About this exercise: Count the lines in the records that hold the string "perform". Only the number should be given.

Data:
== == ==

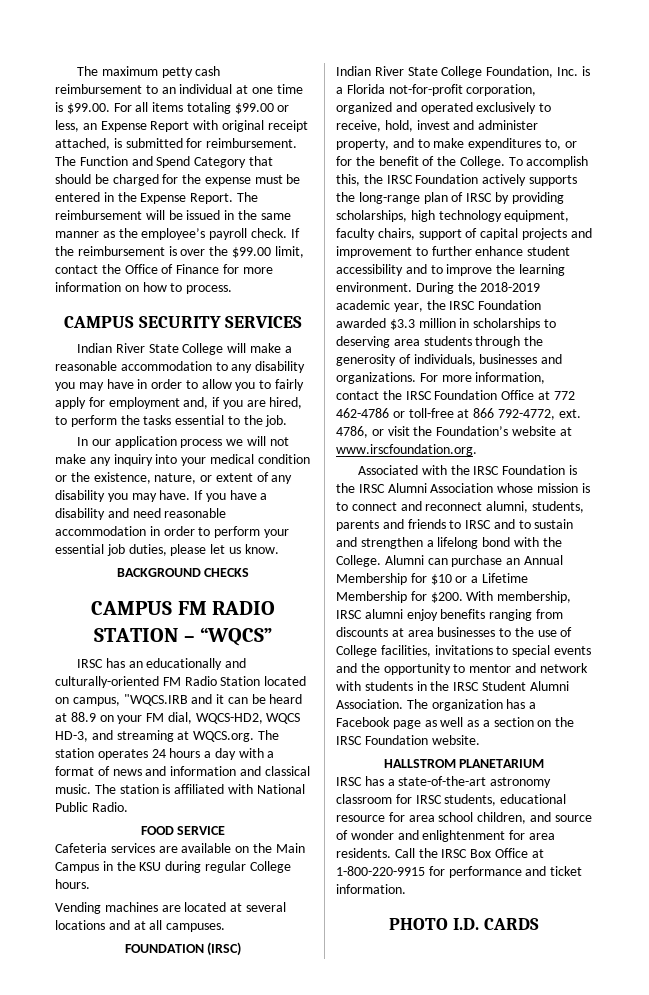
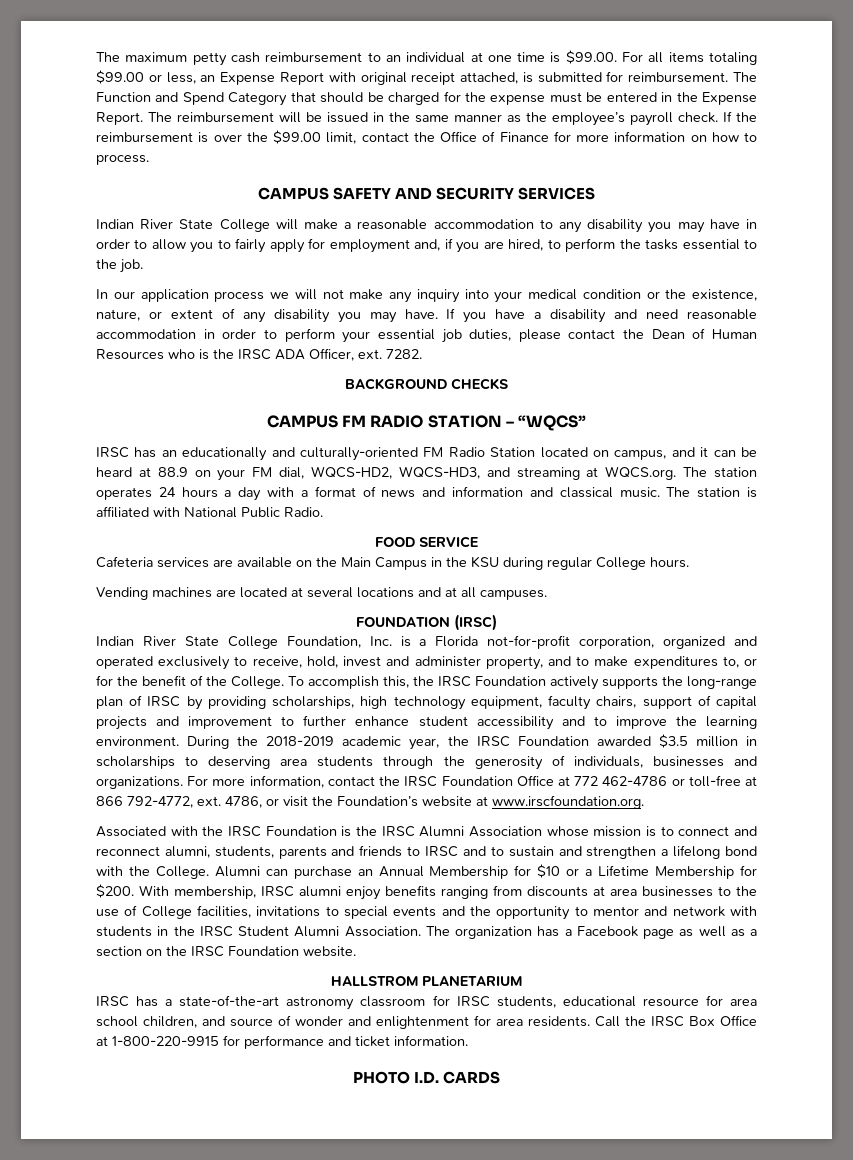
- CAMPUS SECURITY SERVICES
+ CAMPUS SAFETY AND SECURITY SERVICES
- If you have a disability and need reasonable accommodation in order to perform your essential job duties, please let us know.
+ If you have a disability and need reasonable accommodation in order to perform your essential job duties, please contact the Dean of Human Resources who is the IRSC ADA Officer, ext. 7282.
- IRSC has an educationally and culturally-oriented FM Radio Station located on campus, "WQCS.IRB and it can be heard at 88.9 on your FM dial, WQCS-HD2, WQCS HD-3, and streaming at WQCS.org. The station operates 24 hours a day with a format of news and information and classical music.
+ IRSC has an educationally and culturally-oriented FM Radio Station located on campus, and it can be heard at 88.9 on your FM dial, WQCS-HD2, WQCS-HD3, and streaming at WQCS.org. The station operates 24 hours a day with a format of news and information and classical music.
- During the 2018-2019 academic year, the IRSC Foundation awarded $3.3 million in scholarships to deserving area students through the generosity of individuals, businesses and organizations.
+ During the 2018-2019 academic year, the IRSC Foundation awarded $3.5 million in scholarships to deserving area students through the generosity of individuals, businesses and organizations.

== == ==

Response box: 2